Almost exactly one year ago, the Cal men’s basketball team played Arizona to within an inch of their lives.
Overtime after overtime, the two teams slugged each other. After 54 minutes, Wildcat guard MoMo Jones finally hit the go-ahead bucket, laying in two points to cap his 27-point night.
“That was a heartbreaker,” said Cal forward Harper Kamp, who scored a career-high 33 points in the three-overtime, 107-105 loss. “Gotta have this one on Thursday, man. Get this bitter taste out of my mouth.”
Many things bode well for Cal (17-5, 7-2 in the Pac-12) on Thursday at 8 p.m., when it will again tip off against the Wildcats at Haas Pavilion.
Arizona entered this season ranked No. 16 in the country despite being without Pac-10 Player of the Year Derrick Williams, whom the Minnesota Timberwolves drafted No. 2 overall.

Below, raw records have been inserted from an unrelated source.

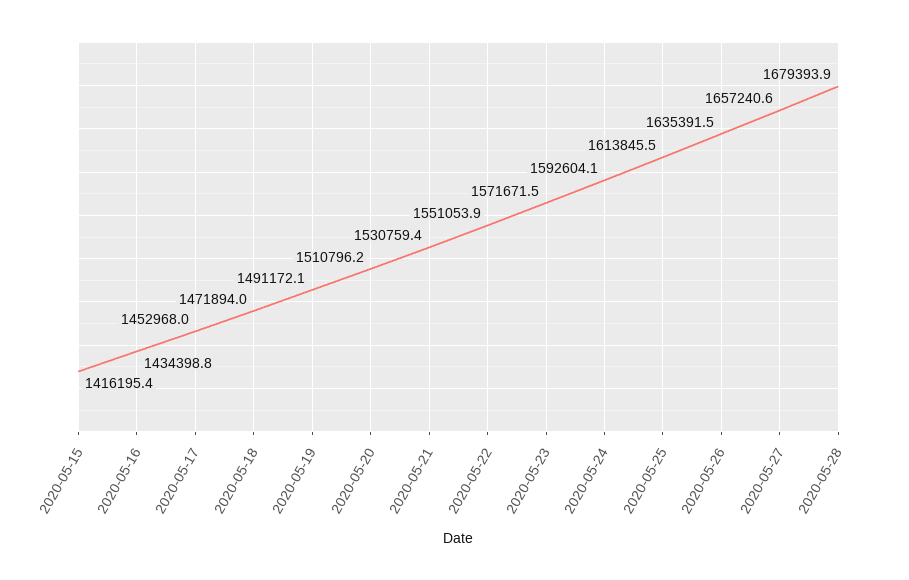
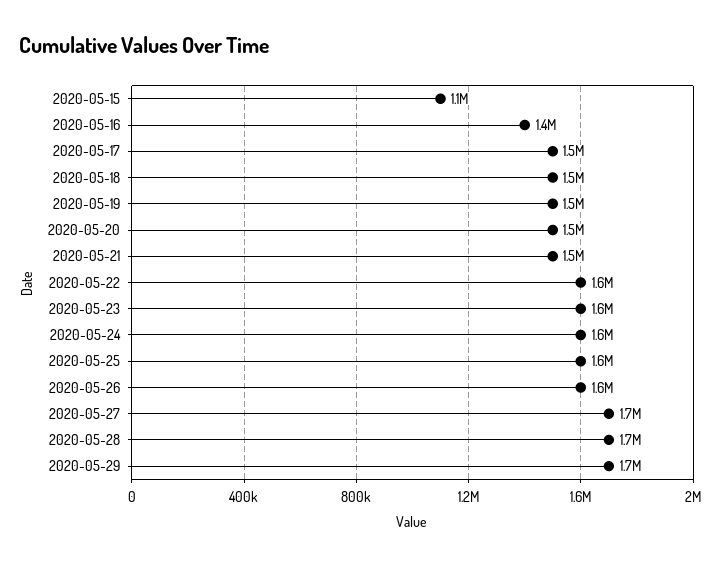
2020-05-15: 1416195.4 -> 1100000
2020-05-29: none -> 1700000

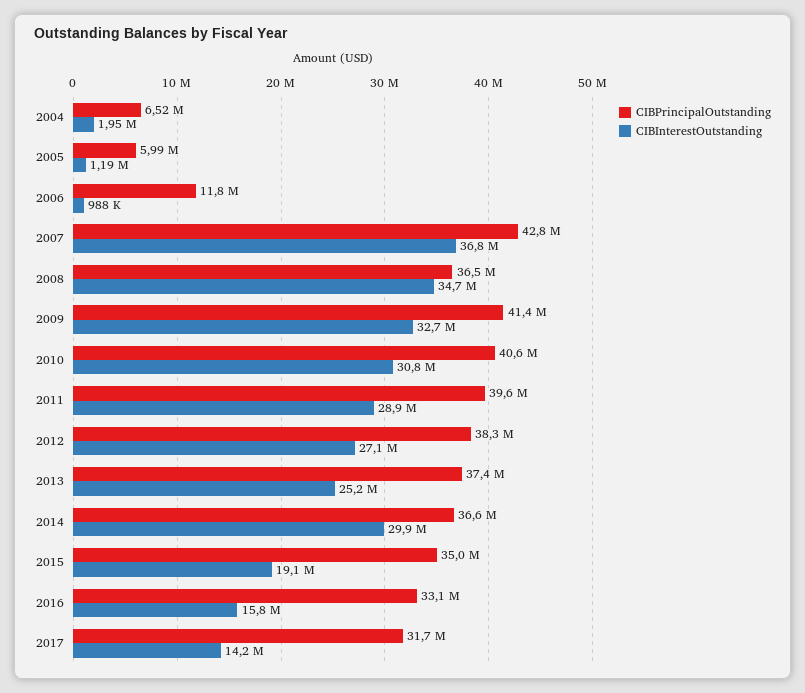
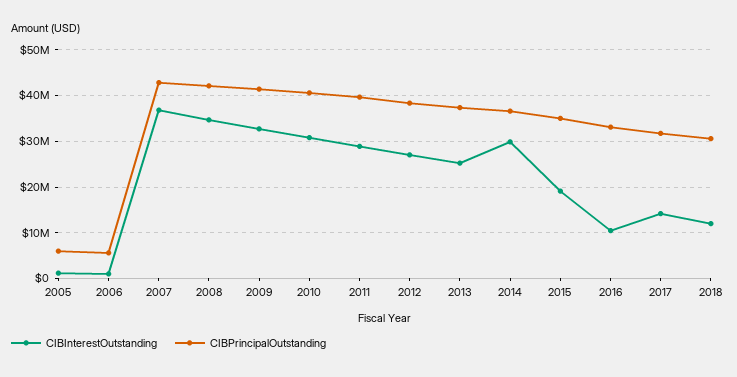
CIBPrincipalOutstanding, 2004: 6520000 -> none
CIBInterestOutstanding, 2004: 1950000 -> none
CIBPrincipalOutstanding, 2006: 11800000 -> 6000000
CIBPrincipalOutstanding, 2008: 36500000 -> 42000000
CIBInterestOutstanding, 2016: 15800000 -> 10000000
CIBInterestOutstanding, 2018: none -> 12000000
CIBPrincipalOutstanding, 2018: none -> 30000000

Gone too is diminutive but brash Jones, who transferred to Iona College in New York to be closer to his ill grandmother.
The Wildcats’ roster was supposed to be replenished by a superlative recruiting class, one headlined by five-star point guard Josiah Turner. Ranked fourth in the nation and tops in the conference, the haul helped Arizona (14-8, 5-4) receive 11 first-place votes in the preseason media poll, good for third in the Pac-12.
The projections haven’t panned out. Turner has struggled with off-court issues, losing his starting job at the beginning of the season and sitting out games with conduct suspensions. The Sacramento native hasn’t backed up his on-court hype either, averaging 7.3 points and 2.2 rebounds — paltry numbers for someone heralded as a pure point guard. His team’s results have been similarly lackluster, mired in a three-way tie for fourth in the Pac-12.
On the bright side, forward Solomon Hill has emerged as an all-conference talent, recording career highs with 28 points and 11 rebounds in his team’s most recent loss to Washington. The 6-foot-6 junior is the conference’s second-leading rebounder, and plays with the sort of athleticism that embodies the Wildcats’ style of play this season.
“Everybody in this league presents a different set of problems for us,” said Cal head coach Mike Montgomery. “They don’t have a pure center … They can get five away from the basket, which has been a little bit of a problem for us.”
The Bears have been bothered by athletic big men this season — most recently being abused by Stanford’s frontcourt in the first half of their Sunday win — but Arizona’s depth took a major hit when forward Kevin Parrom broke his foot, making him done for the season. A versatile threat who dropped 25 points on Cal last year, Parrom’s absence will force the Wildcats into more three-guard sets.
There’s also more at stake than just a grudge match. Cal may be the Pac-12’s most attractive March Madness candidate, but it doesn’t have the kind of nonconference wins that stand out to the selection committee. Every win will bolster the Bears’ seeding resume heading into their last nine regular season games.
The Bears’ immediate task is to defend their perfect home record, particularly given how rare road wins are for all the teams in the league.
“I just don’t think there are any vastly superior teams that are able to go on the road and dominate,” Montgomery said. “People know they have to win at home, so it’s difficult to win on the road … Nobody’s so good that they’re able to just go out and roll over people.”